Nutch is coded entirely in the Java programming language and is a crawler with a wide variety of features. Some of these features are:

highly scalable and feature rich crawler
features like politeness which obeys robots.txt rules
robust and scalable - Nutch can run on a cluster of up to 100 machines
quality - crawling can be biassed to fetch "important" pages first

For our purposes, it will allow us to crawl a source and will automatically index it over to our Solr server.

Preparation

You should have set-up Solr on Tomcat along with Tika's extracting request handler as shown in the previous two guides: http://amac4.blogspot.co.uk/2013/07/setting-up-solr-with-apache-tomcat-be.html http://amac4.blogspot.co.uk/2013/07/setting-up-tika-extracting-request.html

Download the binary Nutch from the Apache website. Some releases of Nutch were designed specifically to work with certain versions of Solr so be aware that the version of Nutch you try to integrate with Solr is important. For this example I am using Solr4.3 and Nutch1.4.

Downloads

Most of these will be set-up prior to this so you do not need to download them again

Download Java jre7 and jdk7
Download Tomcat 7
Download Solr 4.3
Download Cygwin - Run Set-up.exe and install all packages (Default may be sufficient)
Download Nutch 1.4 bin

Set-up

Cygwin should be installed to C:/cygwin or similar. Copy your Nutch download to the cygwin/home folder. This Nutch installation will be referred to as $NUTCH_HOME.
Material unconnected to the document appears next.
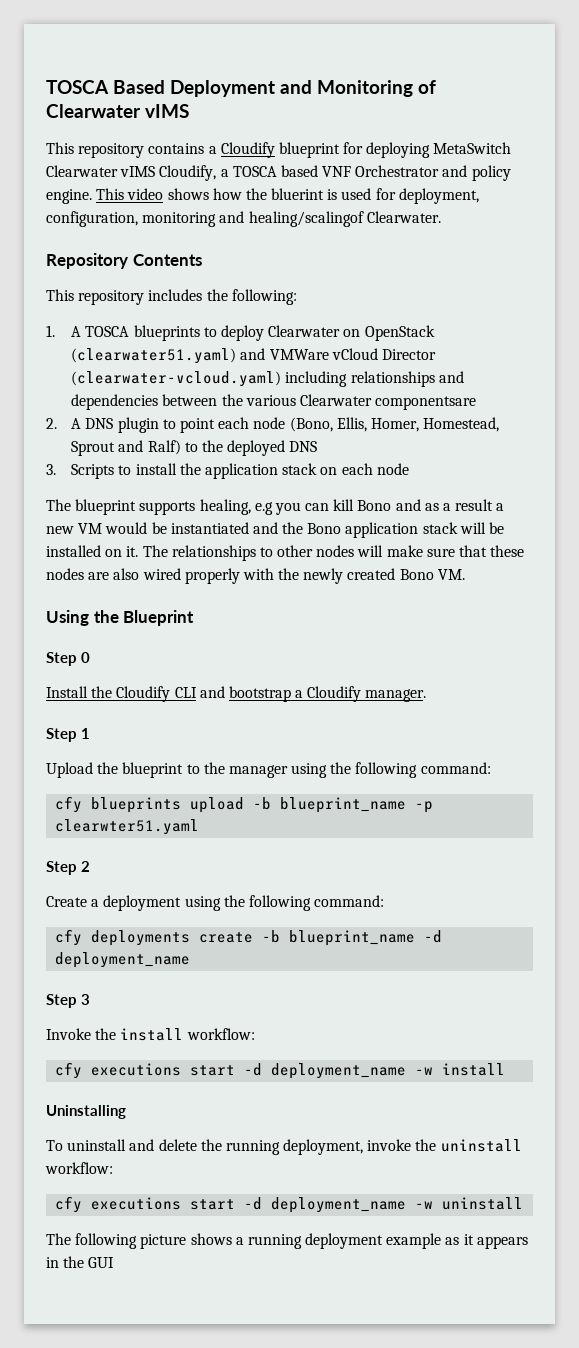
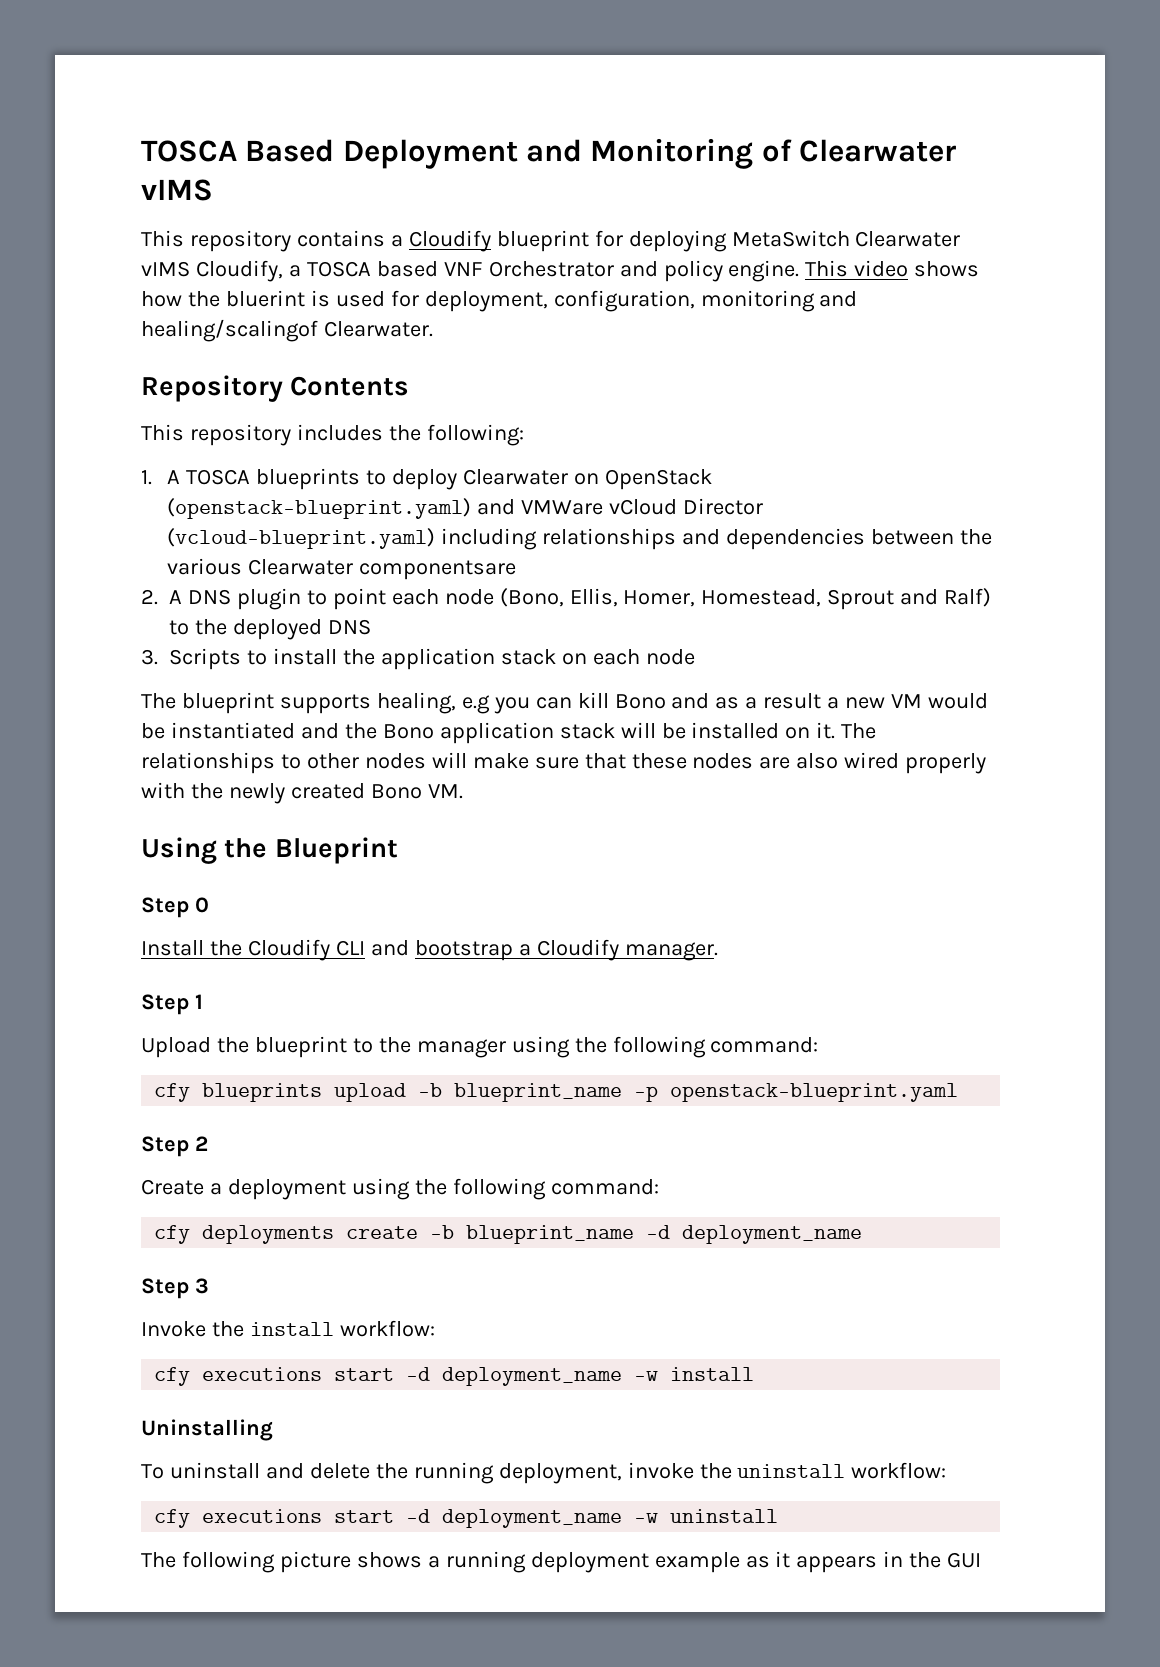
- 1. A TOSCA blueprints to deploy Clearwater on OpenStack (clearwater51.yaml) and VMWare vCloud Director (clearwater-vcloud.yaml) including relationships and dependencies between the various Clearwater componentsare
+ 1. A TOSCA blueprints to deploy Clearwater on OpenStack (openstack-blueprint.yaml) and VMWare vCloud Director (vcloud-blueprint.yaml) including relationships and dependencies between the various Clearwater componentsare
- cfy blueprints upload -b blueprint_name -p clearwter51.yaml
+ cfy blueprints upload -b blueprint_name -p openstack-blueprint.yaml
Set-up a system environment varibale called JAVA_HOME and set the location as the location of your JDK (e.g C:/Java/jdk1.7).

If cygwin does not recognise that you have set up an environment variable then you can issue the following instruction. Note that you will be required to type this instruction every time you wish to issue any commands that use the jdk .

export JAVA_HOME=[JDK Location]

In cygwin change directory into the $NUTCH_HOME/runtime/local/bin directory. If your environment variable has been set up correctly then when you run the command ./nutch the output should be Usage: nutch [-core] COMMAND

cd $NUTCH_HOME/runtime/local/bin
./nutch
 
#Output Should Be
Usage: nutch [-core] COMMAND

NOTE: cygpath cant convert empty path is not an error and will be displayed each time you run any Nutch command.

In the $NUTCH_HOME/runtime/local/bin folder create a new folder and give it any name, say urls. This folder will contain a text file that will be used to determine what sites will get crawled.

In the new folder create a text document say (nutch.txt) and add a list of the urls you wish to crawl (e.g http://amac4.blogspot.co.uk)

In $NUTCH_HOME/runtime/local/conf open the regex-urlfilter.txt and where it says # accept anything else add the line +^http://amac4.blogspot.co.uk/ if you wish to search anything that comes under the amac4.blogspot.co.uk domain.

Nutch can only extract data from certain types of file and cannot extract data from images or various other binary file types. You as a user may not want data extraction to occur when using certain file types so you have the option to ignore these files by adding their tags to the list in the same fashion as it shows (|xml|XML|jpeg|asp|.. etc)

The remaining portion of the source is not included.